[Problem]
How many lines below hold "right"? Answer with only the number.

Items from a data source
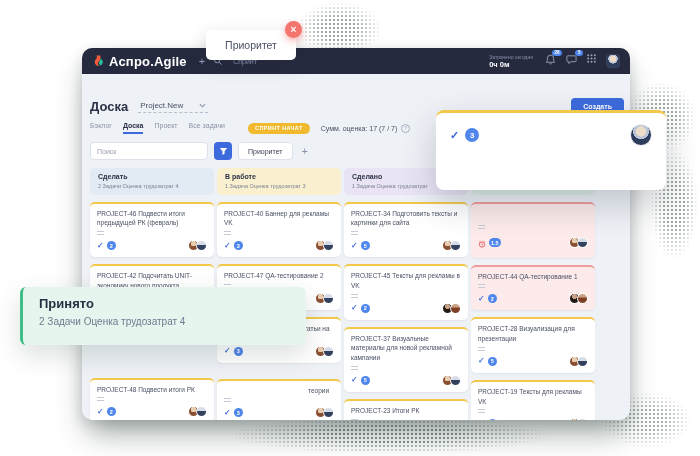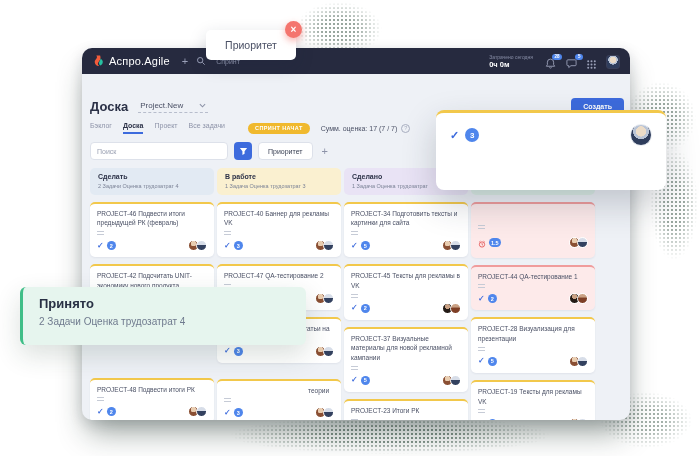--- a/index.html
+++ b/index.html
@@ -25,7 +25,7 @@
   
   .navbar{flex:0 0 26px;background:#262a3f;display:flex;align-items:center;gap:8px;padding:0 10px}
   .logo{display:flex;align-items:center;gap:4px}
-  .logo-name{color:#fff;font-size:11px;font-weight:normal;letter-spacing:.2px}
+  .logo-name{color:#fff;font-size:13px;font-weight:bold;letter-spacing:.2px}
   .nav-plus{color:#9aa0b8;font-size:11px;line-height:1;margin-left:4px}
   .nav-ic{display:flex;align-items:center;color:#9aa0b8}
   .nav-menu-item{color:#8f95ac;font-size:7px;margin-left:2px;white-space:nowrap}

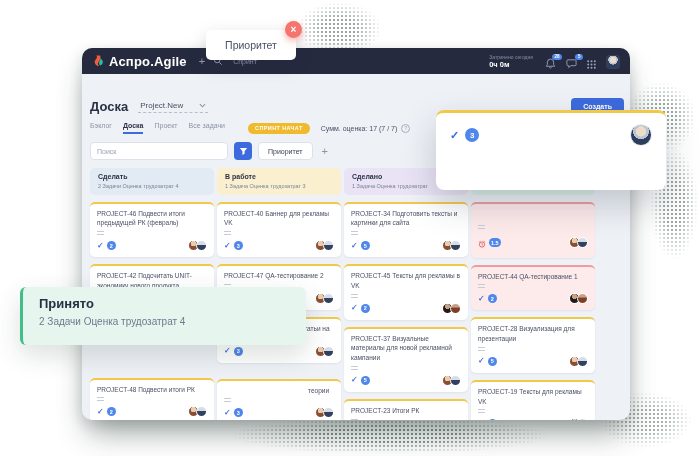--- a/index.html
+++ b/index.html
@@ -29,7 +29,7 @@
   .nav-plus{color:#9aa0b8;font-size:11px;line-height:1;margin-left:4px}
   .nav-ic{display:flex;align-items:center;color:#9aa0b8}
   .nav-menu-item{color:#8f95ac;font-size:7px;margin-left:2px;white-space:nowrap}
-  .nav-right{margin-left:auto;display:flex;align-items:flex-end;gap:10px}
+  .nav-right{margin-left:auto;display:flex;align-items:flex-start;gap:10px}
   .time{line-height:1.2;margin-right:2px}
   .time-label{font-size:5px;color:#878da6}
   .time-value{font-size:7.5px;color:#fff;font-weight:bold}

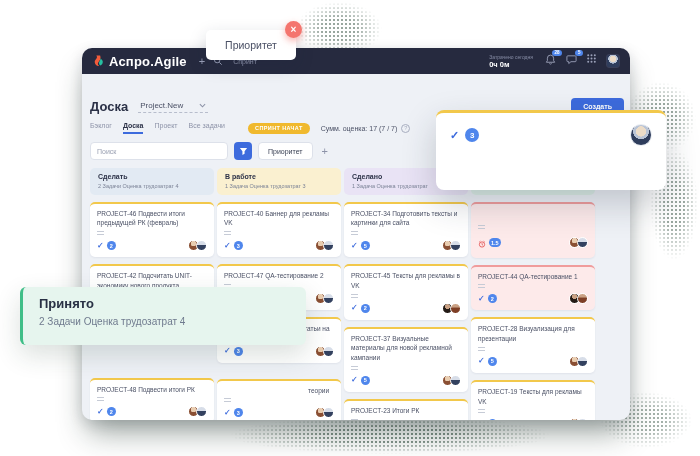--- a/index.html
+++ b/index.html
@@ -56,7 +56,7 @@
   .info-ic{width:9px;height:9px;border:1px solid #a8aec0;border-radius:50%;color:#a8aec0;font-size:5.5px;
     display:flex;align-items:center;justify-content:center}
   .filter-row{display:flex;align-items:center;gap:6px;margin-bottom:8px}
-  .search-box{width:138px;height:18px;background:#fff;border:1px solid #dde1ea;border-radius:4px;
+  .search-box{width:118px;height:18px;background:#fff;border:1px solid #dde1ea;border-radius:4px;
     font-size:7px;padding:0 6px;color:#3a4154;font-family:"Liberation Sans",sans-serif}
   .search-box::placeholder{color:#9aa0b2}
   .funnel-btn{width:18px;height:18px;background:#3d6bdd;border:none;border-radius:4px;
---
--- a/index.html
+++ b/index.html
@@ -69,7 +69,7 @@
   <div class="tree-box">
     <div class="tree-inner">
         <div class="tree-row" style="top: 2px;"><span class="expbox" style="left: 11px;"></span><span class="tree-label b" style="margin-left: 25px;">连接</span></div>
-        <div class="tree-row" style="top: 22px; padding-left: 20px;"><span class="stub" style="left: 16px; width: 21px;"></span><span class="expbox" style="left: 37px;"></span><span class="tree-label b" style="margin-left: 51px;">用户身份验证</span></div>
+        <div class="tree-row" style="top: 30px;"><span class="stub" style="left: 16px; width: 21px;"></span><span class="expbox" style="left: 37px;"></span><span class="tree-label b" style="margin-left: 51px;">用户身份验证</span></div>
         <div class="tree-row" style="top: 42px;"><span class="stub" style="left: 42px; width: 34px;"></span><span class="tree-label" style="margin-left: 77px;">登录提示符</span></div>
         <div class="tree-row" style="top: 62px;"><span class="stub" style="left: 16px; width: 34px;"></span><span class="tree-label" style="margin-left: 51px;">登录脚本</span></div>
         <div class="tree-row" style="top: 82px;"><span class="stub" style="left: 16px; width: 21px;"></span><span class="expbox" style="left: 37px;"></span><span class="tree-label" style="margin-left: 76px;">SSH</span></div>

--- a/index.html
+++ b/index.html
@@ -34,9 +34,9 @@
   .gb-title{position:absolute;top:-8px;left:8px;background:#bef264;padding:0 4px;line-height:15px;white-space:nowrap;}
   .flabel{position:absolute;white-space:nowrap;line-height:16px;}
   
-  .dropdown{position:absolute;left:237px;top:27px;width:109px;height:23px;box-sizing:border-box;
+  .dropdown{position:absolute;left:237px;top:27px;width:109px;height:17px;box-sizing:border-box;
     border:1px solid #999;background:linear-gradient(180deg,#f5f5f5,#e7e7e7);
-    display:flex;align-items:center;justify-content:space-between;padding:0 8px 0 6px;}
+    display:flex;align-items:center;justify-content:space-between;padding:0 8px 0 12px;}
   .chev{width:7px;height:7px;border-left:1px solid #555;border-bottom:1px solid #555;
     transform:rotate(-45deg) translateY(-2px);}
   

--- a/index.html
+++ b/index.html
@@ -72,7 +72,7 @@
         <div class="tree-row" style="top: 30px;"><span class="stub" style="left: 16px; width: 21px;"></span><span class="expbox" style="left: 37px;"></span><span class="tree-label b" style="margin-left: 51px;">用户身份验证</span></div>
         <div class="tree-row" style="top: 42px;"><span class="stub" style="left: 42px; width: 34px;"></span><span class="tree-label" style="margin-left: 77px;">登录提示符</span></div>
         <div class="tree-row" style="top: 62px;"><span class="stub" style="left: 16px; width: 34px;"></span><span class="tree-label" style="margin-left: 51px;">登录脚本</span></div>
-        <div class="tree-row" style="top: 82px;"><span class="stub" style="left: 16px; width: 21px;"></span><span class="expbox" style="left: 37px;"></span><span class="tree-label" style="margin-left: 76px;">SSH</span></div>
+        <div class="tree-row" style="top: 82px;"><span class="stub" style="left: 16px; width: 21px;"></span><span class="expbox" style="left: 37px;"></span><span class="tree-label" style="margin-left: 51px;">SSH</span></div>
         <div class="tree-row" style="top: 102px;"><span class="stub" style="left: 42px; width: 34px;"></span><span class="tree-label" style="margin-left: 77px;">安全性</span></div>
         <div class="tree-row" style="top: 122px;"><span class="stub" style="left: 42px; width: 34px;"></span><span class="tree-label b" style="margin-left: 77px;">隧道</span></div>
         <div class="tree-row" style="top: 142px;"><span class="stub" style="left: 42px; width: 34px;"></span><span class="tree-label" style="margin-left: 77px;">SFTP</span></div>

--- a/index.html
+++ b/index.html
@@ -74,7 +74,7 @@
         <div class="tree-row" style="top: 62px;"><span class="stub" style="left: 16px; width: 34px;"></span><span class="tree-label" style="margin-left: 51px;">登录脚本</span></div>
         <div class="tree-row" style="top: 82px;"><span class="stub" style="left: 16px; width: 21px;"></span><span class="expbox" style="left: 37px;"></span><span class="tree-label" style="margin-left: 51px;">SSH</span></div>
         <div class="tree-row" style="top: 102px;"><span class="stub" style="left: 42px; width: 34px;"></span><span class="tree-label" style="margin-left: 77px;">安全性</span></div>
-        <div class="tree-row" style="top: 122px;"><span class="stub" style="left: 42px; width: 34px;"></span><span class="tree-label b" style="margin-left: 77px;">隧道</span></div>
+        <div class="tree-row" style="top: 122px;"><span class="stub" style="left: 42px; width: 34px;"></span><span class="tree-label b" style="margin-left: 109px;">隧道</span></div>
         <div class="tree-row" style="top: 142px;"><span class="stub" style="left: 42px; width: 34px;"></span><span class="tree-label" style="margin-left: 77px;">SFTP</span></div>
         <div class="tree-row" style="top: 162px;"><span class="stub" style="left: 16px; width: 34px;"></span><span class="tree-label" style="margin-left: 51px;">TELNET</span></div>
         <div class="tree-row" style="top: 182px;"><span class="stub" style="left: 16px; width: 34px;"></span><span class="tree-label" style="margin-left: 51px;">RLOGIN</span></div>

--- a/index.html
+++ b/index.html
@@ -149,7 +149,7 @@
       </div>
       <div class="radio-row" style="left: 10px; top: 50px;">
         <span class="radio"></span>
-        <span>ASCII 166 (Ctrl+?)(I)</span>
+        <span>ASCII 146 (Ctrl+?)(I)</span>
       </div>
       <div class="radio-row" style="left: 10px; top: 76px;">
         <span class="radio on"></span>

[Output below]
3